Zum Thema Testosteron muss man wissen, dass die WWE einen weit höheren Testosteron-Spiegel duldet als es in anderen Sportarten üblich ist. Der Testosteron-Epitestosteron-Quotient, die übliche Maßgabe gilt in der WWE erst ab einem Wert von 10:1 als Verstoß. Nach den Richtlinien der Welt-Anti-Doping-Agentur WADA ist 4:1 das Limit, normal ist ein Wert von 1:1. Dr. Gary Wadler - ein Mitglied der WADA zeigte sich gegenüber AP entsprechend kritisch gegenüber der Wellness-Politik und bemängelte vor allem, dass die Liga das Progeamm nicht detailliert diskutieren mag.

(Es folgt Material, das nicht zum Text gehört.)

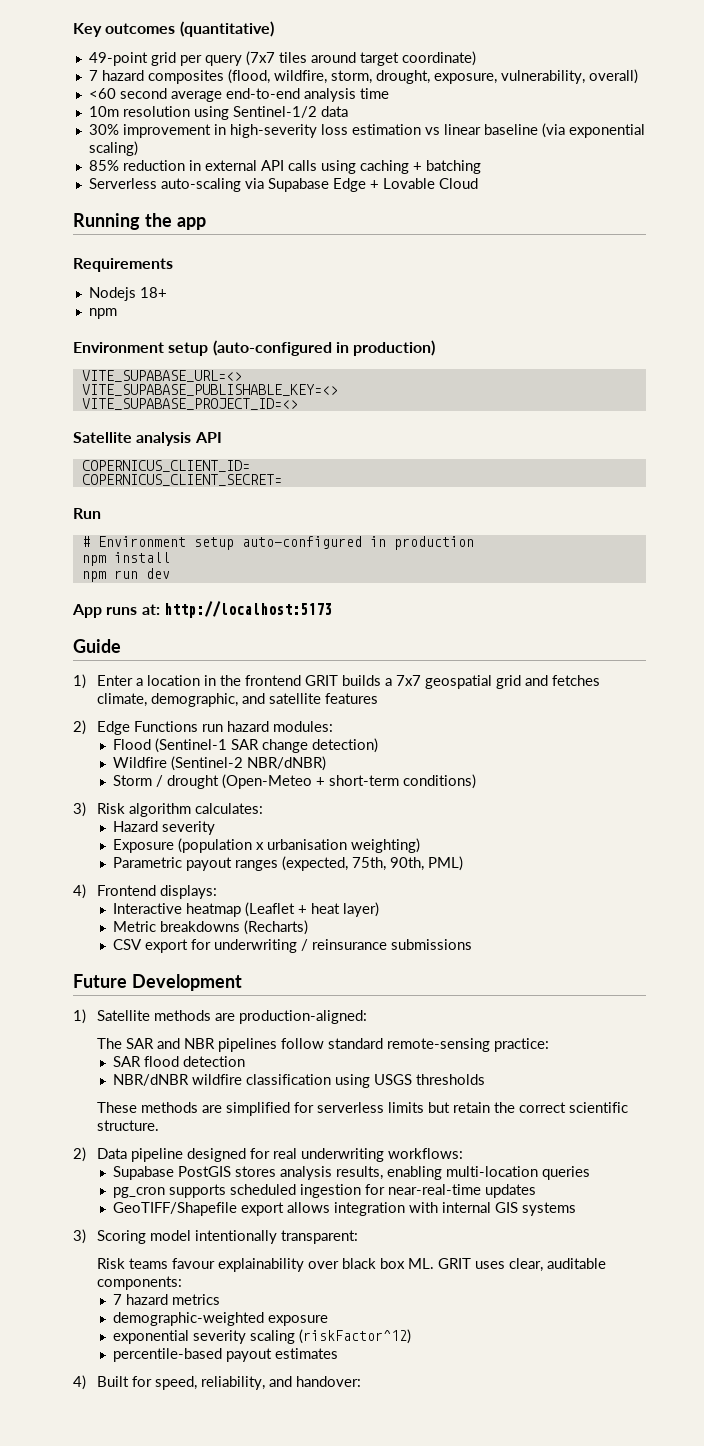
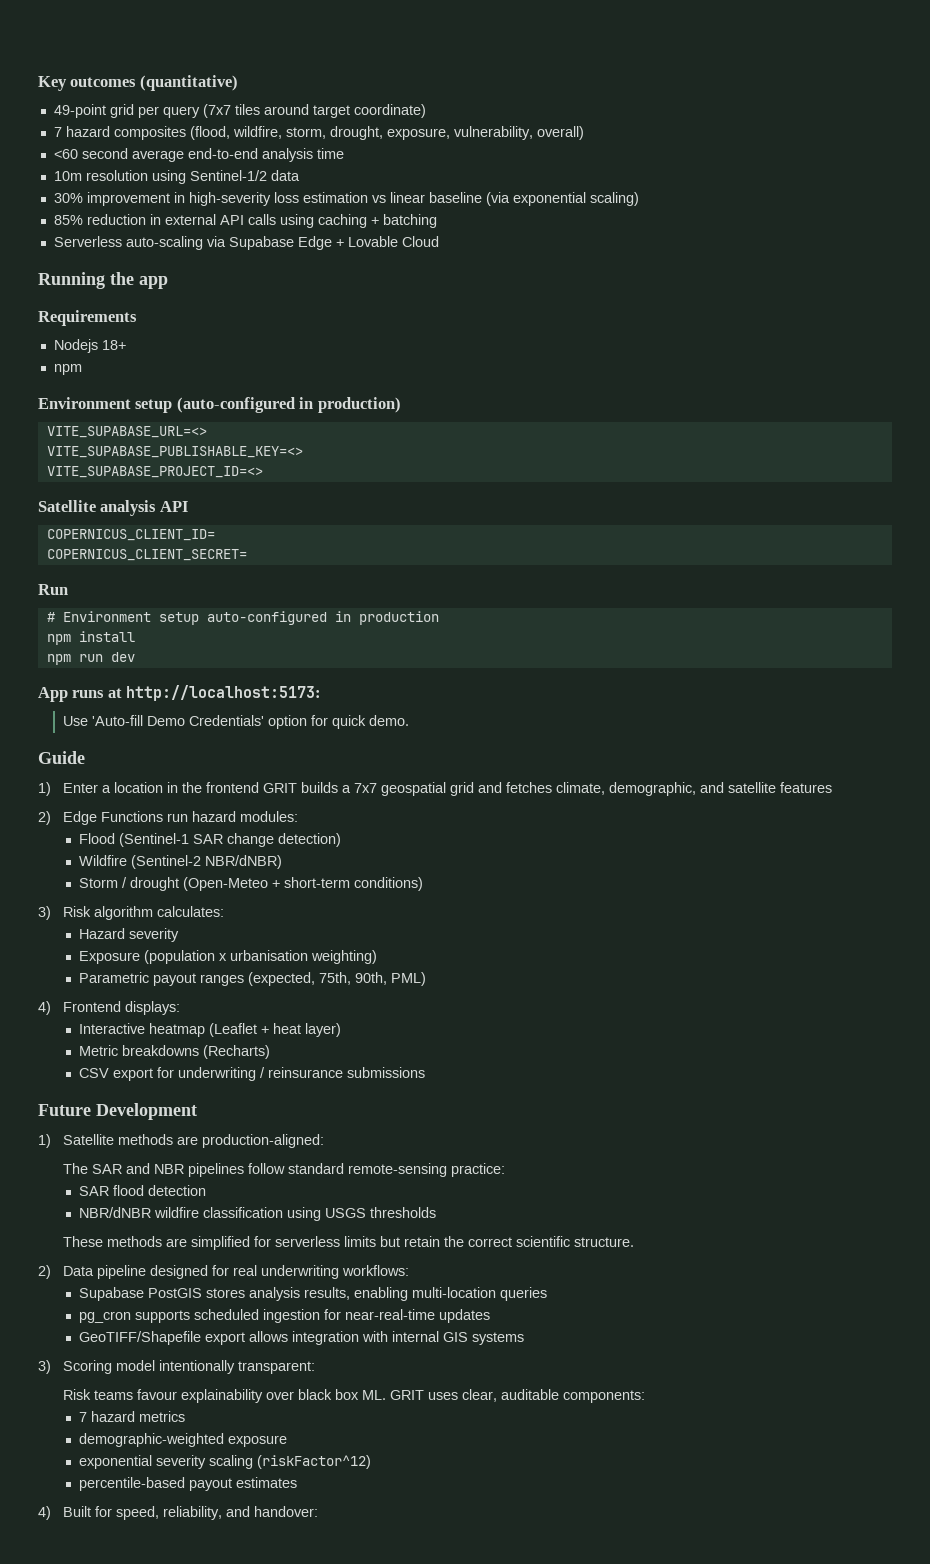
- App runs at: http://localhost:5173
+ App runs at http://localhost:5173:
+ Use 'Auto-fill Demo Credentials' option for quick demo.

Im Kern hat die Wellness-Politik zwei entscheidende Schwächen: Man kann sich ihr entziehen, wenn man den künstlichen Muskelaufbau nicht hoffnungslos übertreibt und mit Mitteln wie Wachstumshormonen betreibt, die nicht direkt nachweisbar sind – oder indem man sich für die Mittelchen die man nimmt ein fragwürdiges Rezept von einem „Mark Doctor“ beschafft. Neu sind diese Probleme nicht: Der erste große Steroidskandal Anfang der Neunziger kam ins Rollen, weil der später verurteilte Dr. George Zahorian fröhlich Steroidrezepte an WWF-Stars ausstellte, die keine medizinische Basis hatte. Und zu dieser Zeit wurden auch der Ultimate Warrior und der British Bulldog von der massiv unter öffentlichem Druck stehenden McMahon-Company gefeuert, weil sie unter dem Verdacht standen, Steroidtests mit Wachstumshormonen zu umgehen. Die WWE kann also nicht behaupten, dass ihr die Probleme nicht bewusst sind und muss sich daher umso mehr die Frage gefallen lassen, ob sie wirklich ein Auge darauf hat – oder ob es ihr nicht eher sogar ganz recht ist, dass ihre Athleten die Schlupflöcher nutzen.